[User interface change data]
────────
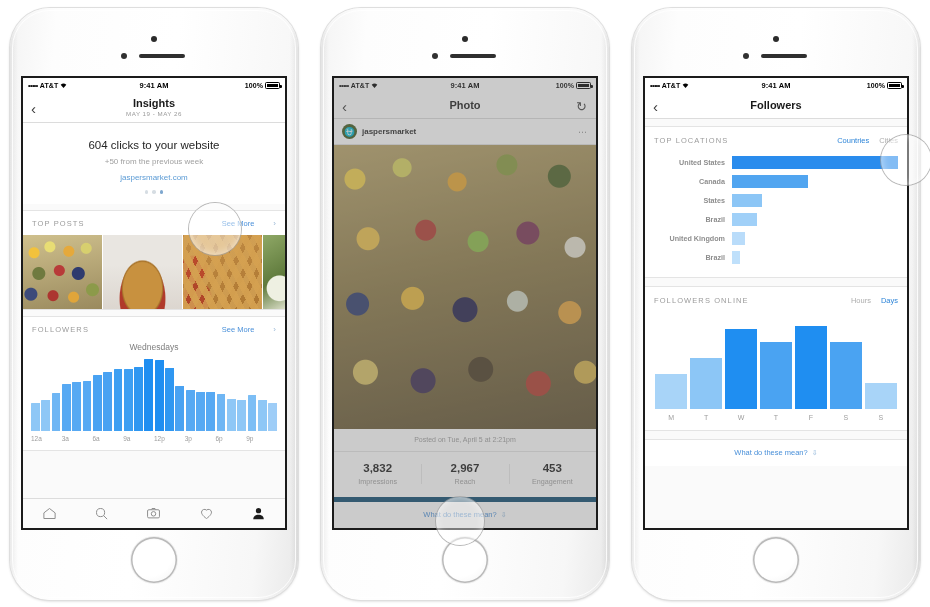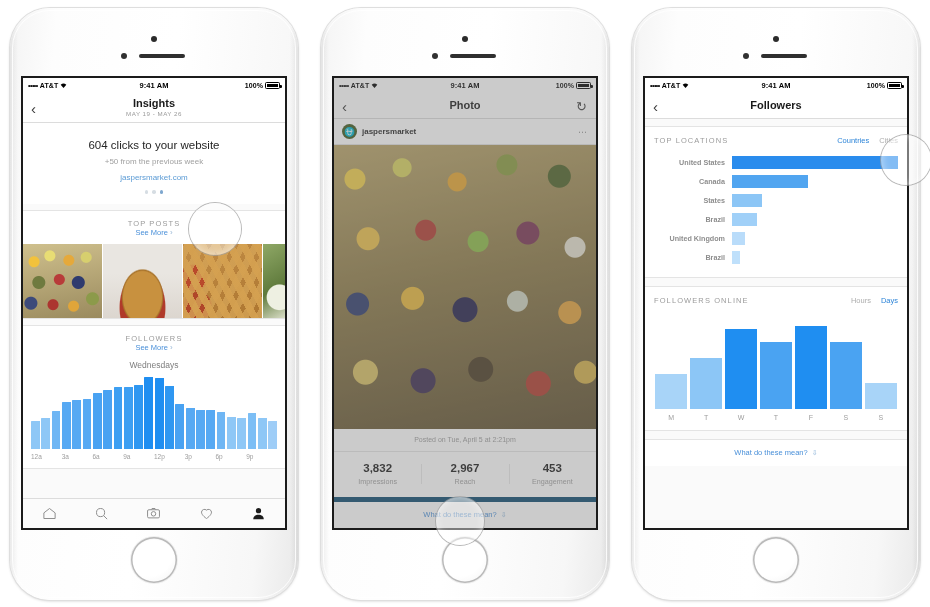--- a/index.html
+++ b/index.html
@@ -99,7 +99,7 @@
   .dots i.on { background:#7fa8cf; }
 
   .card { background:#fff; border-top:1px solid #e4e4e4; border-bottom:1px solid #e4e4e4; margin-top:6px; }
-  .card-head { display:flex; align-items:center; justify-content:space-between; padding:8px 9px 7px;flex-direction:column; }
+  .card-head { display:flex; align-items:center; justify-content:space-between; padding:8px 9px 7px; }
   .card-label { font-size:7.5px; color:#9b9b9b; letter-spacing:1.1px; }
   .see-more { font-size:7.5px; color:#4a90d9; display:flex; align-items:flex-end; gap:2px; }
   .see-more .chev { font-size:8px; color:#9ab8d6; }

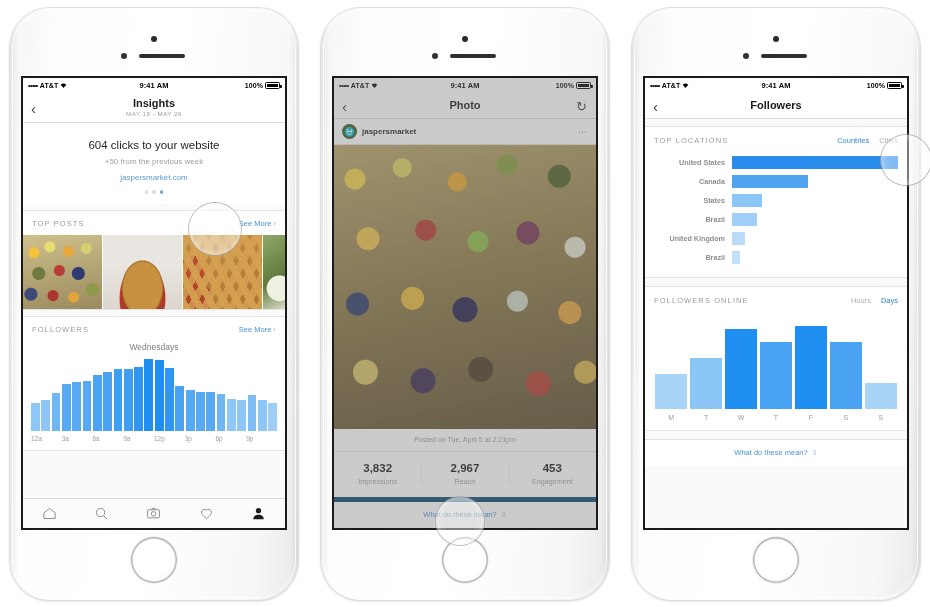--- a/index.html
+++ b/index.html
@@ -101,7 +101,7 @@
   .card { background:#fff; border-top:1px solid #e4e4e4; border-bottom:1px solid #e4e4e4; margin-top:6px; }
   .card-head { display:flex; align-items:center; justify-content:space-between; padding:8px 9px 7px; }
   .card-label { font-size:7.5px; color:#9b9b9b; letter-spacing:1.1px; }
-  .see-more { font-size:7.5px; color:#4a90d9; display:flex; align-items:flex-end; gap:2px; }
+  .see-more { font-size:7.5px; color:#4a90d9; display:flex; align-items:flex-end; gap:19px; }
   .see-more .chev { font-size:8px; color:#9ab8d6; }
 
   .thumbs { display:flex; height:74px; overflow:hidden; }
────────
» What you should do
Return each line from the records that includes the word "flex".

» Written response
-  .card-head { display:flex; align-items:center; justify-content:space-between; padding:8px 9px 7px;flex-direction:column; }
+  .card-head { display:flex; align-items:center; justify-content:space-between; padding:8px 9px 7px; }
   .see-more { font-size:7.5px; color:#4a90d9; display:flex; align-items:flex-end; gap:2px; }
   .card-head { display:flex; align-items:center; justify-content:space-between; padding:8px 9px 7px; }
-  .see-more { font-size:7.5px; color:#4a90d9; display:flex; align-items:flex-end; gap:2px; }
+  .see-more { font-size:7.5px; color:#4a90d9; display:flex; align-items:flex-end; gap:19px; }
   .thumbs { display:flex; height:74px; overflow:hidden; }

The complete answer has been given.